Records excerpted from a collection:
• • •
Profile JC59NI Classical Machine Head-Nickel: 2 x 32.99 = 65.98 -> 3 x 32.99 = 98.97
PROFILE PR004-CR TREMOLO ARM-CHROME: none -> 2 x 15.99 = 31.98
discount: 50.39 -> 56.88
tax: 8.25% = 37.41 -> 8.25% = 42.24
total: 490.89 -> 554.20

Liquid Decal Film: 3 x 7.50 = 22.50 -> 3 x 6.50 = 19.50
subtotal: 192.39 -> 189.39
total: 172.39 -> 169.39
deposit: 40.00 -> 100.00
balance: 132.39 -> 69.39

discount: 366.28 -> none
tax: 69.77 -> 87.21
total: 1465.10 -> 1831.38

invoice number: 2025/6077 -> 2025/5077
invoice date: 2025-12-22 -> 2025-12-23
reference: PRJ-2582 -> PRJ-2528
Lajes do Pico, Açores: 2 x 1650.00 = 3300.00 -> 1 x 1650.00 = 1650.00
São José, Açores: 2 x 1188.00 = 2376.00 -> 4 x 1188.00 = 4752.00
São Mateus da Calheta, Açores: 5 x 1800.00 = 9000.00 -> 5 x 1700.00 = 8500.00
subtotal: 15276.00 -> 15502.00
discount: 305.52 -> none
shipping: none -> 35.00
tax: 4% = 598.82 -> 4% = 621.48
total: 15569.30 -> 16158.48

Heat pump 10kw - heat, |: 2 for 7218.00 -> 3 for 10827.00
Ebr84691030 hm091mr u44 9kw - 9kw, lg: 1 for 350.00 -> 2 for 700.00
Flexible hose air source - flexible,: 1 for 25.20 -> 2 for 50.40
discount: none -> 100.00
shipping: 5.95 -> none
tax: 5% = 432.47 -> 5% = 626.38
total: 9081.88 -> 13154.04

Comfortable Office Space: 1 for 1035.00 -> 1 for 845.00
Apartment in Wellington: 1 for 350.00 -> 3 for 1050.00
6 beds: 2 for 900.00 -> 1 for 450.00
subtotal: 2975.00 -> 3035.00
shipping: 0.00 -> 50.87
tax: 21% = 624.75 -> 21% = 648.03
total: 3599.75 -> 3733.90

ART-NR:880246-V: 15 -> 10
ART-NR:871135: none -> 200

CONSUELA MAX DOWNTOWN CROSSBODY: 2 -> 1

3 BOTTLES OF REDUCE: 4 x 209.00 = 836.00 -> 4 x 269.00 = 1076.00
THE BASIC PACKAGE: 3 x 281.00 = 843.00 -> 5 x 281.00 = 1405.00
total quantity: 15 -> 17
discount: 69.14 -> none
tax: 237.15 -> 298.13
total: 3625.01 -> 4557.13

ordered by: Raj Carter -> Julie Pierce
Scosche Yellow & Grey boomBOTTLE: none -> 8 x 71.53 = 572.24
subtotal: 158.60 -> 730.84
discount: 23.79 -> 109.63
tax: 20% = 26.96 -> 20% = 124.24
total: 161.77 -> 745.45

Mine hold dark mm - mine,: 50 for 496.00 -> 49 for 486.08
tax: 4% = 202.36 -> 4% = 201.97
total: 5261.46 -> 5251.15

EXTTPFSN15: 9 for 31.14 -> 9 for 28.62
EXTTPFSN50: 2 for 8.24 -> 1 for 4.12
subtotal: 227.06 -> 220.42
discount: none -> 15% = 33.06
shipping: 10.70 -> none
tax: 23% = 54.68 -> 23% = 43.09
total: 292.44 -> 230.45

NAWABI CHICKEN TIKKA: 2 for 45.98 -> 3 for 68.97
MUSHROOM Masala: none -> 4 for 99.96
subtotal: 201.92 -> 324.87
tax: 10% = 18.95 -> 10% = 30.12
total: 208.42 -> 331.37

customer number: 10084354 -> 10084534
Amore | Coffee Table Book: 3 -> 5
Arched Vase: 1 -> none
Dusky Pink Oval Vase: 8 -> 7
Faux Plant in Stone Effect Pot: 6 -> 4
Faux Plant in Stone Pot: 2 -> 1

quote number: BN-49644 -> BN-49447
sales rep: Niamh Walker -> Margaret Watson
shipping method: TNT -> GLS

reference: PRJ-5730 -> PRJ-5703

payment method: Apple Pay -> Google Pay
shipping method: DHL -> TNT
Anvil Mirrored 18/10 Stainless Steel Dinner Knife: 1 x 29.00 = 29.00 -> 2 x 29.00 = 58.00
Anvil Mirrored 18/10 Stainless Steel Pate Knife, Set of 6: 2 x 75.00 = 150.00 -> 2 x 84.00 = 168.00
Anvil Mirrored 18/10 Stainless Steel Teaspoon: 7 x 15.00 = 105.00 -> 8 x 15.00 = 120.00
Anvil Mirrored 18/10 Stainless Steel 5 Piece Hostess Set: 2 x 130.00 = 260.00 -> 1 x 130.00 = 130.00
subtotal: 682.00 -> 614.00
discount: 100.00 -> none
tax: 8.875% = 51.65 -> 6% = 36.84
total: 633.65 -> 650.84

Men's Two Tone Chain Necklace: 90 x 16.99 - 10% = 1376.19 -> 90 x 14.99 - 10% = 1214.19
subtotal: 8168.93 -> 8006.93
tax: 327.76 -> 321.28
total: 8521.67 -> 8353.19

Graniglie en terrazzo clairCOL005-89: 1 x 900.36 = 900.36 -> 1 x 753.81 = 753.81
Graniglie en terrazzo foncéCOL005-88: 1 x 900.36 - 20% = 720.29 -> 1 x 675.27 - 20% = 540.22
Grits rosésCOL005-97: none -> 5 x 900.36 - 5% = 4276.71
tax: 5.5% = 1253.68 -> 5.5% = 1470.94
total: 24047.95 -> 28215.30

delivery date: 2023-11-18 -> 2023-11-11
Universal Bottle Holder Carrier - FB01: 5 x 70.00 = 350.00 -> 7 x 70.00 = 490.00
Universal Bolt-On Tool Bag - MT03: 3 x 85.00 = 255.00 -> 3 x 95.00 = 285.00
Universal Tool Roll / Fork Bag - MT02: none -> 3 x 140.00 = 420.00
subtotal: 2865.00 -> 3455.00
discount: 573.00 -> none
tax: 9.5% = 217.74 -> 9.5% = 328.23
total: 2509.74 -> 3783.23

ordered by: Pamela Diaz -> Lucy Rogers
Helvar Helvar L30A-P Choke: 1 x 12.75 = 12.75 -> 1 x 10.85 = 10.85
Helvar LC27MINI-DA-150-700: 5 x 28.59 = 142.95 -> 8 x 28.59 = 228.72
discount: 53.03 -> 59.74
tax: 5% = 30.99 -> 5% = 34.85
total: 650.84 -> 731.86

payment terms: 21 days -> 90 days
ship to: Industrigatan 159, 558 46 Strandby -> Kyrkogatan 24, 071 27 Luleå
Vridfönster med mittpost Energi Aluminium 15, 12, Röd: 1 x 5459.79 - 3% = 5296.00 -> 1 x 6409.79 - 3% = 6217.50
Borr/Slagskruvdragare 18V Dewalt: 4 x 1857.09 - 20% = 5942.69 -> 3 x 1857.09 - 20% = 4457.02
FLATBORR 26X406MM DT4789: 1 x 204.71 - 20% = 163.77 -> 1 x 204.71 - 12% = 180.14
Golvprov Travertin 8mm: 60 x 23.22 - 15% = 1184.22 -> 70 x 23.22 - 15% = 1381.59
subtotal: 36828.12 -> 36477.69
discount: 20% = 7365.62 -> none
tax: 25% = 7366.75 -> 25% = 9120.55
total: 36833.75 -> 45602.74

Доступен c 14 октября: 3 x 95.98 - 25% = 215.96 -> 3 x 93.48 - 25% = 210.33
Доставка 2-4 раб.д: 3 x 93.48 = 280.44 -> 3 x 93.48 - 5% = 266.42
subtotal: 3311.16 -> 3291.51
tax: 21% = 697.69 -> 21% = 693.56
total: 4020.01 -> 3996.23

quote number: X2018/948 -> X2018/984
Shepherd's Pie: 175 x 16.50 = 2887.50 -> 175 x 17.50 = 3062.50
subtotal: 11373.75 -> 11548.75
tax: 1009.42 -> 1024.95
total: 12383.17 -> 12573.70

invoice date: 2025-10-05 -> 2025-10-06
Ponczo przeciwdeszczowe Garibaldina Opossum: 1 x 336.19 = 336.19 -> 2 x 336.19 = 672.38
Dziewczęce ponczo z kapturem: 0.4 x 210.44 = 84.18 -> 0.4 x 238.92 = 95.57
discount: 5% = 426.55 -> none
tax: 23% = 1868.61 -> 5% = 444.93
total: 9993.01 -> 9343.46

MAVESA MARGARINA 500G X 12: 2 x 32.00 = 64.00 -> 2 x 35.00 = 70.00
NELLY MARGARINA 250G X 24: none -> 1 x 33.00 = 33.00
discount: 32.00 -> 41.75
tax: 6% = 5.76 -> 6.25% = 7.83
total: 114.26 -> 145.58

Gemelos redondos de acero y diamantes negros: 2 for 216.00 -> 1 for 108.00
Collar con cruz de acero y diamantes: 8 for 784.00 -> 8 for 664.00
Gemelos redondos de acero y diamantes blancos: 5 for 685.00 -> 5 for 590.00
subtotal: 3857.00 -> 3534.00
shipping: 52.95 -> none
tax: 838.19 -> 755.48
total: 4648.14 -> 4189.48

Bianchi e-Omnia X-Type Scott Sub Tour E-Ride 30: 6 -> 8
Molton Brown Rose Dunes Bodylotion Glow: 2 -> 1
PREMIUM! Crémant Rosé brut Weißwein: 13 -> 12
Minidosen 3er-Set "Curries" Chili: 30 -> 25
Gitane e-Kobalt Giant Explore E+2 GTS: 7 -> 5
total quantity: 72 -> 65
• • •
→ What to work on
Working from the entries above, find every line in which the word "Stone" occurs and copy it.

→ Result
Faux Plant in Stone Effect Pot: 6 -> 4
Faux Plant in Stone Pot: 2 -> 1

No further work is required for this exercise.